Affinity’s Recommendations

“Timid ignorance” is no longer an option and we have made a number of recommendations to both the Commission and the FSA and those are set out below:

Make it clear that behavioural characteristics in terms of how performance is measured must be part of any performance management system in the future. Simply focusing on outputs (the “what” of performance) at the expense of inputs (the “how” of performance) will drive the wrong kind of behaviours. There should be a clear delineation between the two factors (50/50 split when measuring performance) because without that sales will continue to be the overriding criteria for determining performance ratings and thus pay increases for staff. That preoccupation with sales in turn would encourage mis-selling.

Each financial services organisation should be required to produce a Code of Ethics. The Code of Ethics for each financial services organisation should set out how the Banks will treat their customers but more importantly how staff will treat each other from the CEO downwards. The key issue here is what are acceptable behaviours in seeking to manage sales performance and what are unacceptable behaviours? Without a Code of Ethics then the dominant, predatory sales cultures that exists in all these organisations will flourish again after a period of time and there will be further mis-selling scandals.

Carry out bi-annual thematic reviews amongst sales staff to ensure that cultural change programmes are being adhered to and that the kind of managerial practices we have identified which influence the behaviour of sales staff have been stopped.

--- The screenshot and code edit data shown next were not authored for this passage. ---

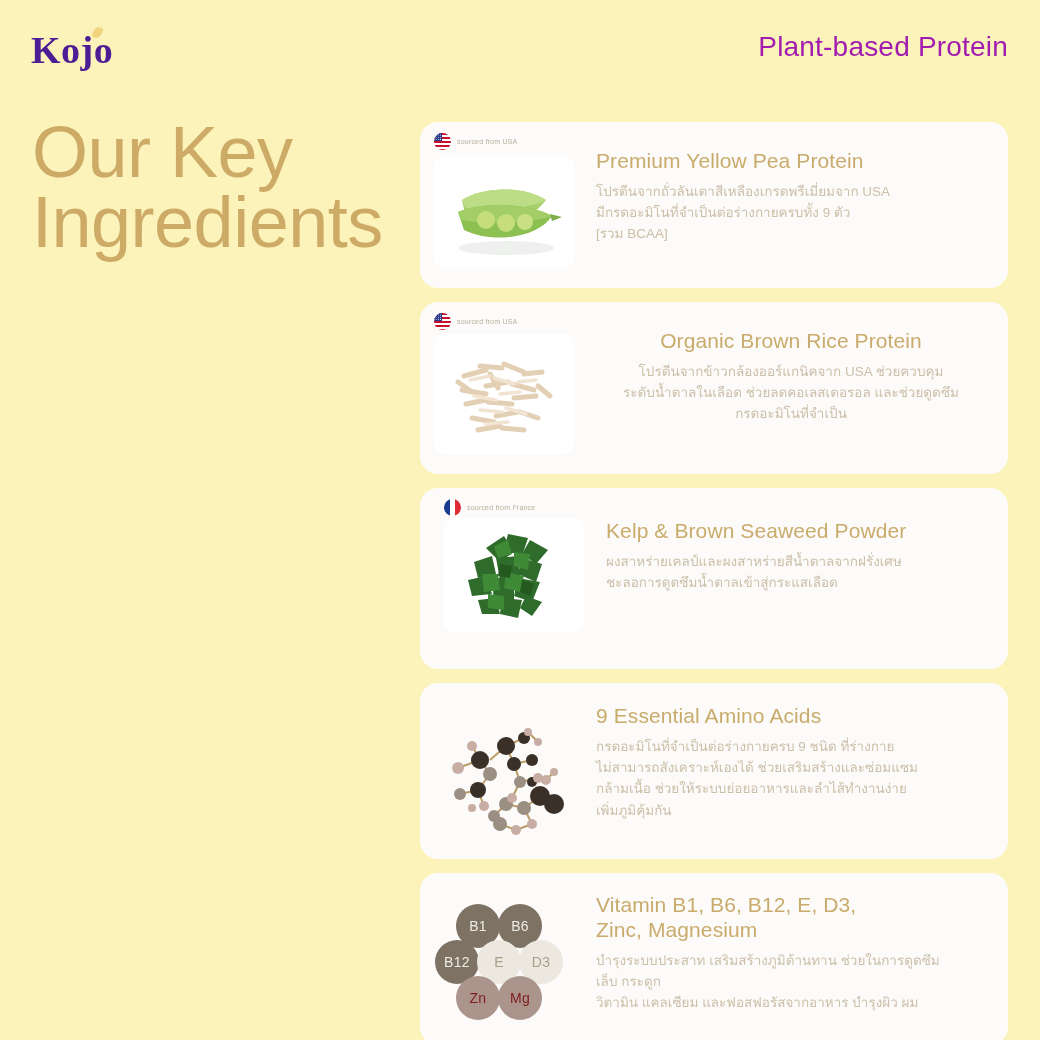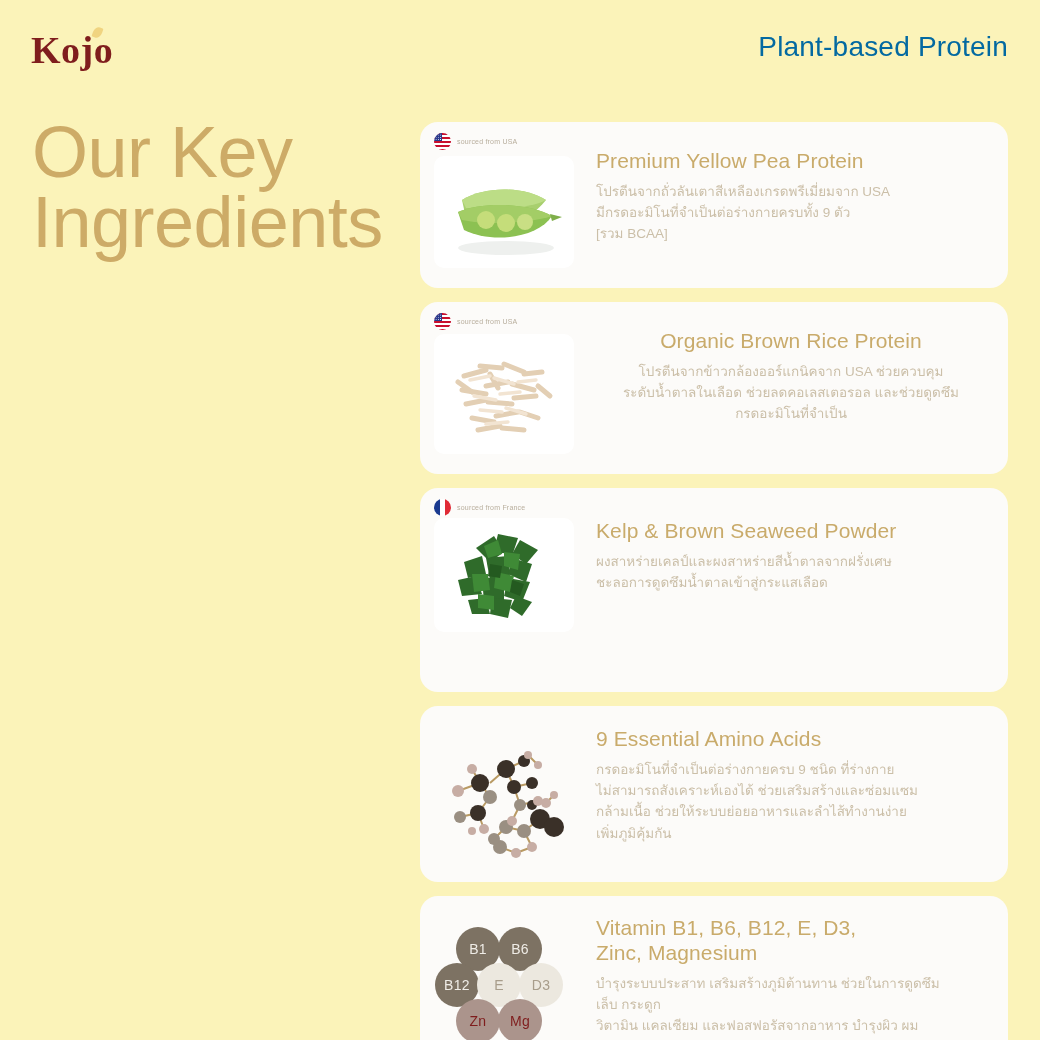--- a/index.html
+++ b/index.html
@@ -9,32 +9,32 @@
     font-family:"Liberation Sans", sans-serif;
     overflow:hidden;
   }
   .page { position:relative; width:1040px; height:1040px; background:#fbf3b9; }
 
   
   .brand {
     position:absolute; left:31px; top:31px;
     font-family:"Liberation Serif", serif;
     font-size:38px; font-weight:700; letter-spacing:.5px;
-    color:#7f1d1d; line-height:1;
+    color:#4c1d95; line-height:1;
   }
   .brand .leaf {
     position:absolute; right:11px; top:-4px;
     width:9px; height:11px; background:#f0d480;
     border-radius:60% 10% 60% 10%;
     transform:rotate(18deg);
   }
   .kicker {
     position:absolute; right:32px; top:31px;
     font-size:28px; font-weight:400; letter-spacing:.2px;
-    color:#0369a1;
+    color:#a21caf;
     text-align:center;
   }
 
   
   .headline {
     position:absolute; left:32px; top:118px;
     font-size:72px; line-height:.97; font-weight:300;
     color:#cdab67; letter-spacing:-.5px;
   }
   .headline span { display:block; }
@@ -68,21 +68,21 @@
   .thumb svg { display:block; width:152px; }
 
   .body { flex:1 1 auto; padding:26px 22px 26px 8px; }
   .title { font-size:21px; font-weight:400; color:#c9ab6b; line-height:1.22; letter-spacing:.1px; margin-bottom:7px; }
   .desc { font-size:13.5px; line-height:1.58; color:#cbbfa8; }
   .desc div { white-space:nowrap; }
 
   
   .card-pea    { height:166px; }
   .card-rice   { height:172px;text-align:center; }
-  .card-kelp   { height:204px; }
+  .card-kelp   { height:181px;padding-left:10px; }
   .card-amino  { height:176px; }
   .card-vit    { height:172px; }
   .card-amino .body, .card-vit .body { padding-top:20px; }
   .card-kelp .body { padding-top:30px; }
   .card-vit .title { line-height:1.18; }
 
   
   .cluster { position:relative; width:140px; height:128px; margin:6px 0 0 4px; }
   .bead {
     position:absolute; width:44px; height:44px; border-radius:50%;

All financial products should be rigorously assessed to ensure they meet the requirements of customers. The Banks should be required to show that their products will meet the needs of those customers to whom they will be marketed. If they don’t meet those needs then they must not be allowed to be sold. This is a clear requirement of the FSA’s existing Treating Customers Fairly regime.

All short-term incentive and bonus schemes, linked to the sale of financial services products, should be scrapped altogether.

Banks should be required to undergo cultural change programmes to require them to move away from short-term, target driven, predatory sales cultures to ones based on a more relationship management style of banking. That change is going to be very costly and we believe that in exchange for a new, more customer centric rather than product focused banking model, the Commission should look seriously at ending free banking.

If trust and confidence in banks is to be restored the industry needs to be professionalised. There should be the introduction of industry-wide, portable qualifications for all staff required to sell financial products to customers. At the heart of that qualification should be the requirement to put the customer first at all times and in all circumstances. This is enshrined already in the outcomes required by the FSA’s Treating Customers Fairly regime.

Affinity will provide you the results of our membership survey once it’s been analysed.